(Data shown)
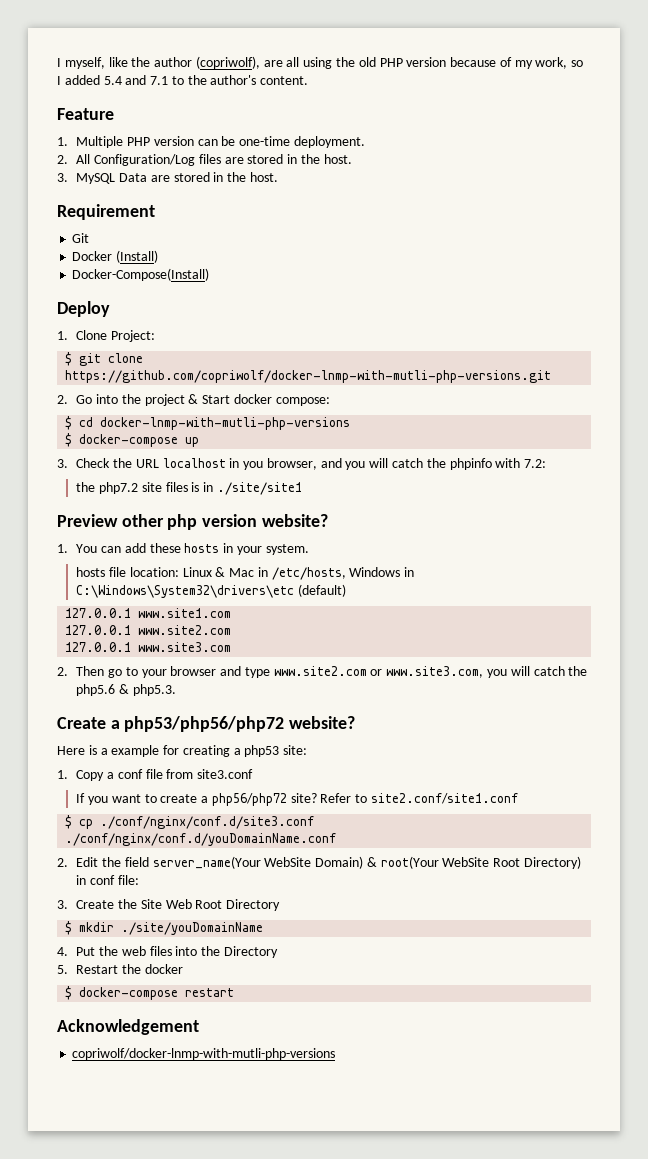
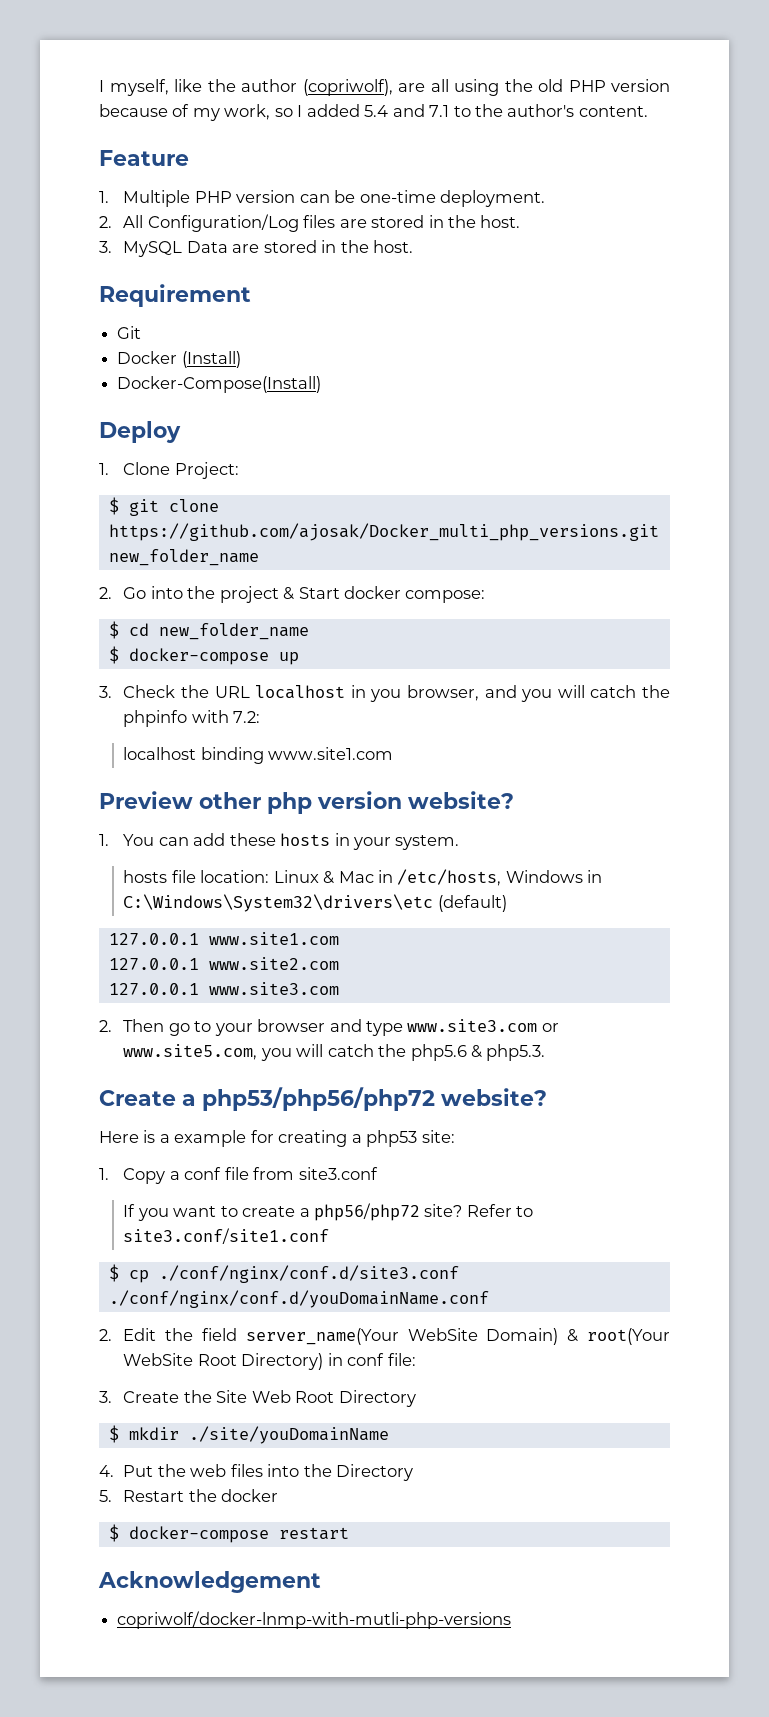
[65,370,552,383] https://github.com/copriwolf/docker-lnmp-with-mutli-php-versions.git -> [108,523,659,541] [108,549,259,566] https://github.com/ajosak/Docker_multi_php_versions.git new_folder_name
[100,417,351,430] docker-lnmp-with-mutli-php-versions -> [158,623,309,640] new_folder_name
[76,482,302,495] the php7.2 site files is in ./site/site1 -> [123,747,394,764] localhost binding www.site1.com
[273,666,484,678] www.site2.com or www.site3.com, -> [407,1019,559,1032] [123,1044,258,1060] www.site3.com or www.site5.com,
[370,793,518,804] site2.conf/site1.conf -> [123,1228,330,1244] site3.conf/site1.conf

(Exercise goal) Your answer must be the full set of entries, set down exactly and without pictures.

(Answer section)
[65,370,552,383] https://github.com/copriwolf/docker-lnmp-with-mutli-php-versions.git -> [108,523,659,541] [108,549,259,566] https://github.com/ajosak/Docker_multi_php_versions.git new_folder_name
[100,417,351,430] docker-lnmp-with-mutli-php-versions -> [158,623,309,640] new_folder_name
[76,482,302,495] the php7.2 site files is in ./site/site1 -> [123,747,394,764] localhost binding www.site1.com
[273,666,484,678] www.site2.com or www.site3.com, -> [407,1019,559,1032] [123,1044,258,1060] www.site3.com or www.site5.com,
[370,793,518,804] site2.conf/site1.conf -> [123,1228,330,1244] site3.conf/site1.conf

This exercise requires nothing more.